## Material for this task
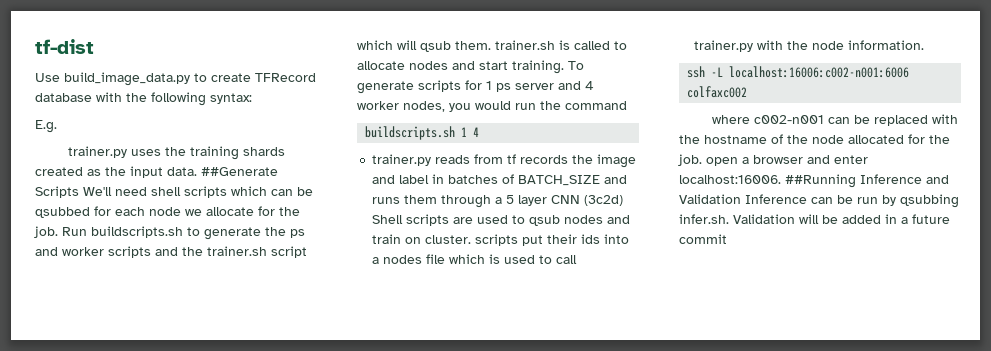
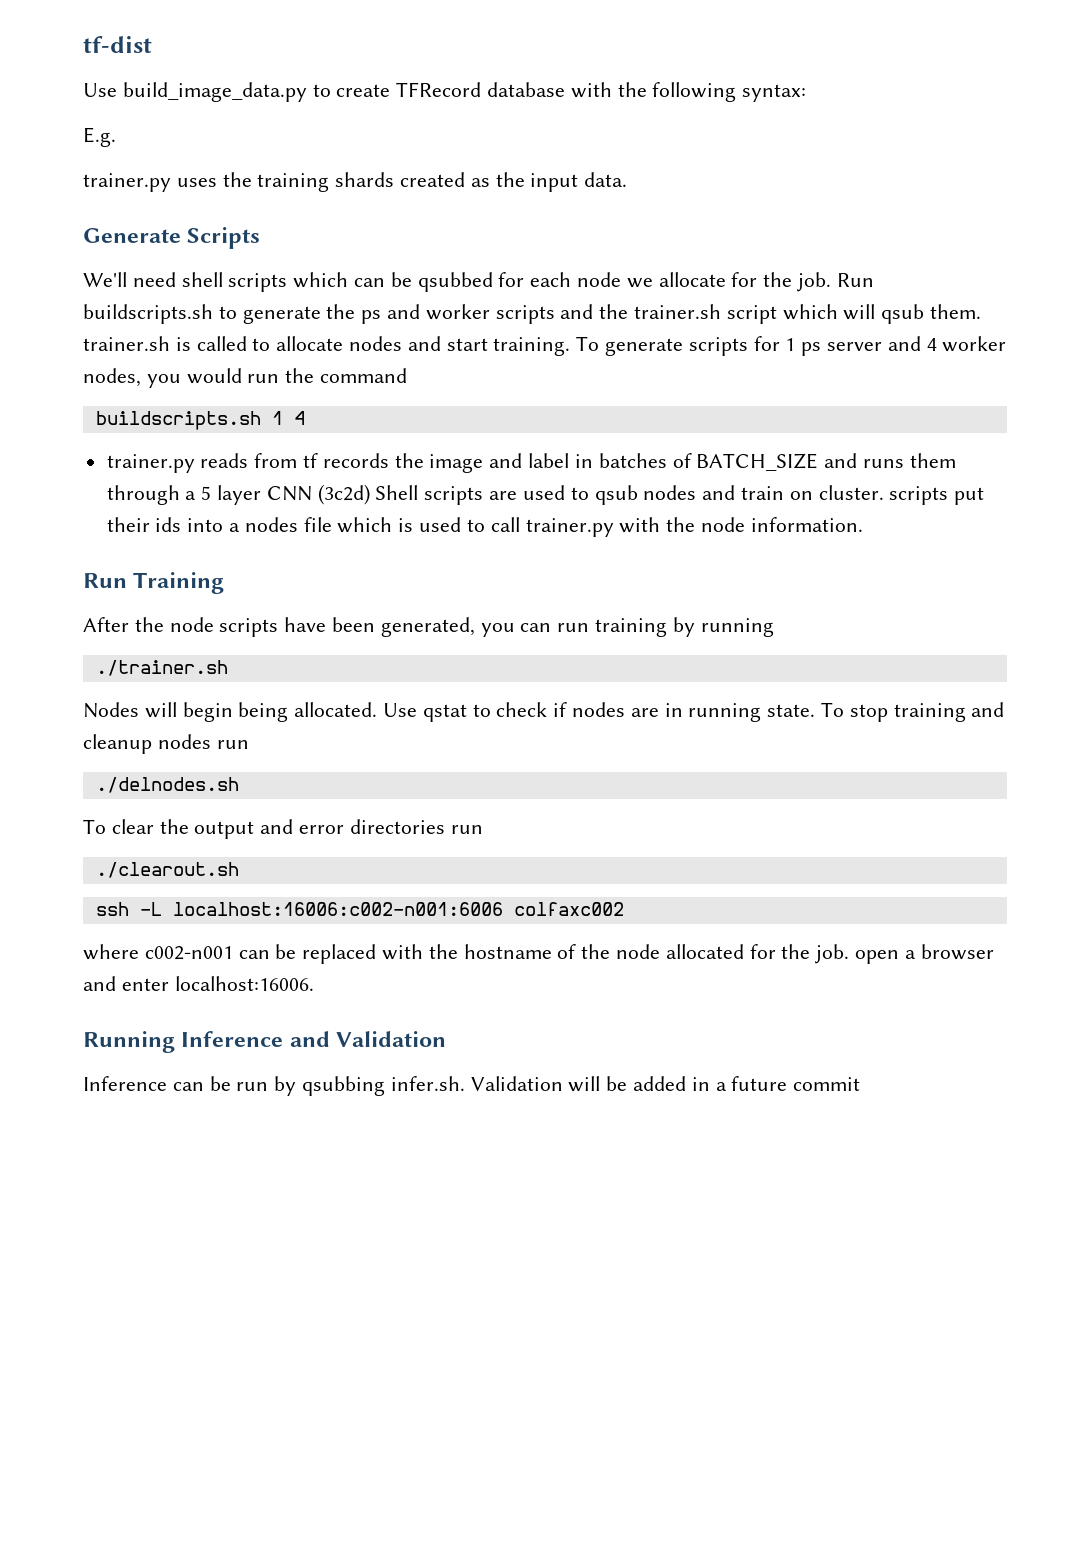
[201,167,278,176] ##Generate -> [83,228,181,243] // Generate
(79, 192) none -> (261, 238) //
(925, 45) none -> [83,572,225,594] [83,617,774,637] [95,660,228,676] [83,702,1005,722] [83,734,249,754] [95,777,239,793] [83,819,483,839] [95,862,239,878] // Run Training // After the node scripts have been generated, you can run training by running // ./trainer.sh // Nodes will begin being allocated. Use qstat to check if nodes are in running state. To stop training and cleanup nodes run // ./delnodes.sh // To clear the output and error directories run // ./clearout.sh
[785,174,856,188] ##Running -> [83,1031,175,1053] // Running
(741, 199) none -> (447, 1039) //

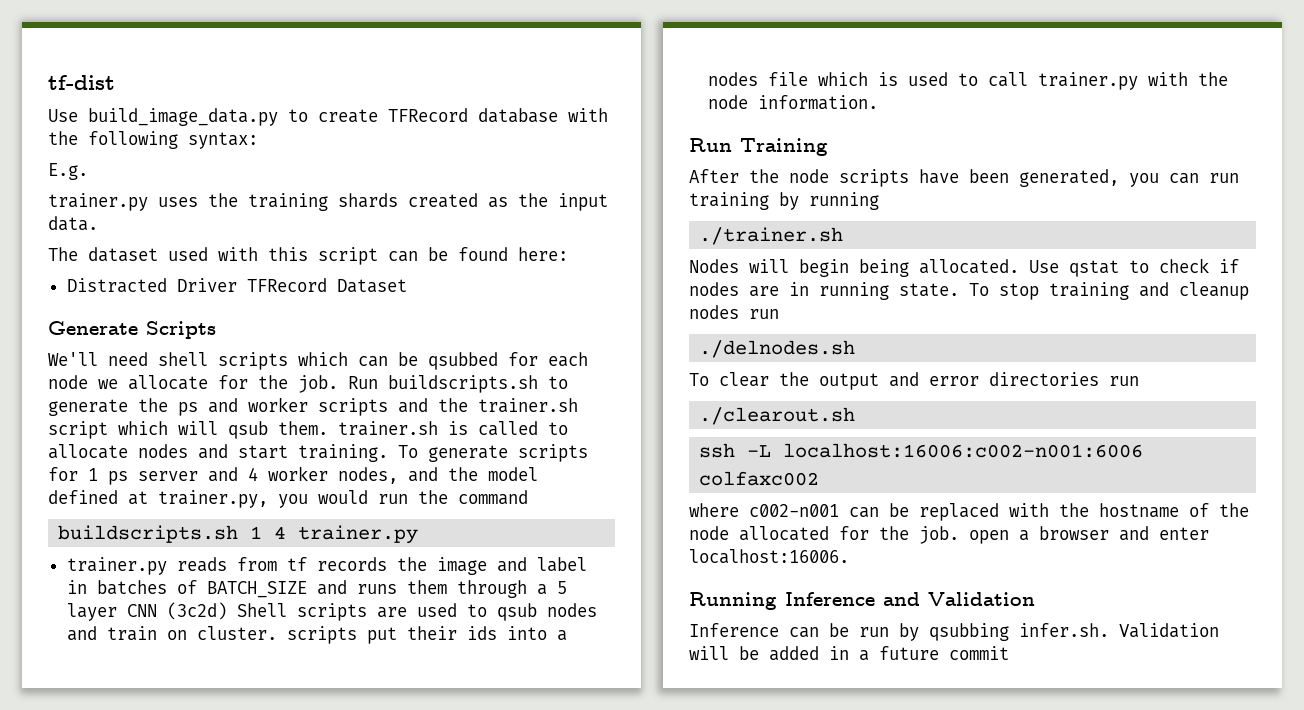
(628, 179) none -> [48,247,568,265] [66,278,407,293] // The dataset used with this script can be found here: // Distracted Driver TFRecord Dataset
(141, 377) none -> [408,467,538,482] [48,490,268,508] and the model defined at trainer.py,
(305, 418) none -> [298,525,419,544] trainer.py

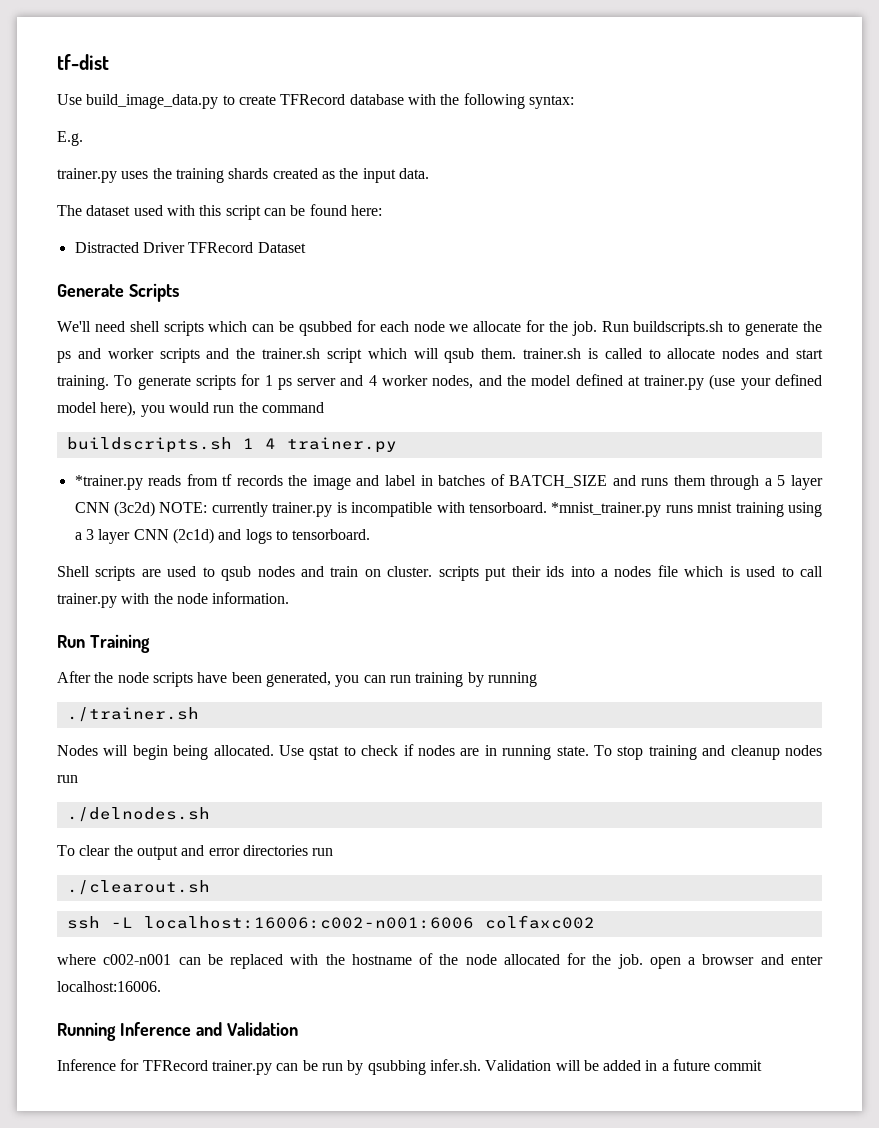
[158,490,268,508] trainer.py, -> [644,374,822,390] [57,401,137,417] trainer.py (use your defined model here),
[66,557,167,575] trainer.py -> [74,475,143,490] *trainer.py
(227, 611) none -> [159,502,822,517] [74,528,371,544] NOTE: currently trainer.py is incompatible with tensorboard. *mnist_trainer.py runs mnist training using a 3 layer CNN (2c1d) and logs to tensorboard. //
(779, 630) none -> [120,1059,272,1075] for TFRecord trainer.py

## What you will do
Produce a verbatim transcription of every line in the listing, images omitted.

## Result for this exercise
[201,167,278,176] ##Generate -> [83,228,181,243] // Generate
(79, 192) none -> (261, 238) //
(925, 45) none -> [83,572,225,594] [83,617,774,637] [95,660,228,676] [83,702,1005,722] [83,734,249,754] [95,777,239,793] [83,819,483,839] [95,862,239,878] // Run Training // After the node scripts have been generated, you can run training by running // ./trainer.sh // Nodes will begin being allocated. Use qstat to check if nodes are in running state. To stop training and cleanup nodes run // ./delnodes.sh // To clear the output and error directories run // ./clearout.sh
[785,174,856,188] ##Running -> [83,1031,175,1053] // Running
(741, 199) none -> (447, 1039) //

(628, 179) none -> [48,247,568,265] [66,278,407,293] // The dataset used with this script can be found here: // Distracted Driver TFRecord Dataset
(141, 377) none -> [408,467,538,482] [48,490,268,508] and the model defined at trainer.py,
(305, 418) none -> [298,525,419,544] trainer.py

[158,490,268,508] trainer.py, -> [644,374,822,390] [57,401,137,417] trainer.py (use your defined model here),
[66,557,167,575] trainer.py -> [74,475,143,490] *trainer.py
(227, 611) none -> [159,502,822,517] [74,528,371,544] NOTE: currently trainer.py is incompatible with tensorboard. *mnist_trainer.py runs mnist training using a 3 layer CNN (2c1d) and logs to tensorboard. //
(779, 630) none -> [120,1059,272,1075] for TFRecord trainer.py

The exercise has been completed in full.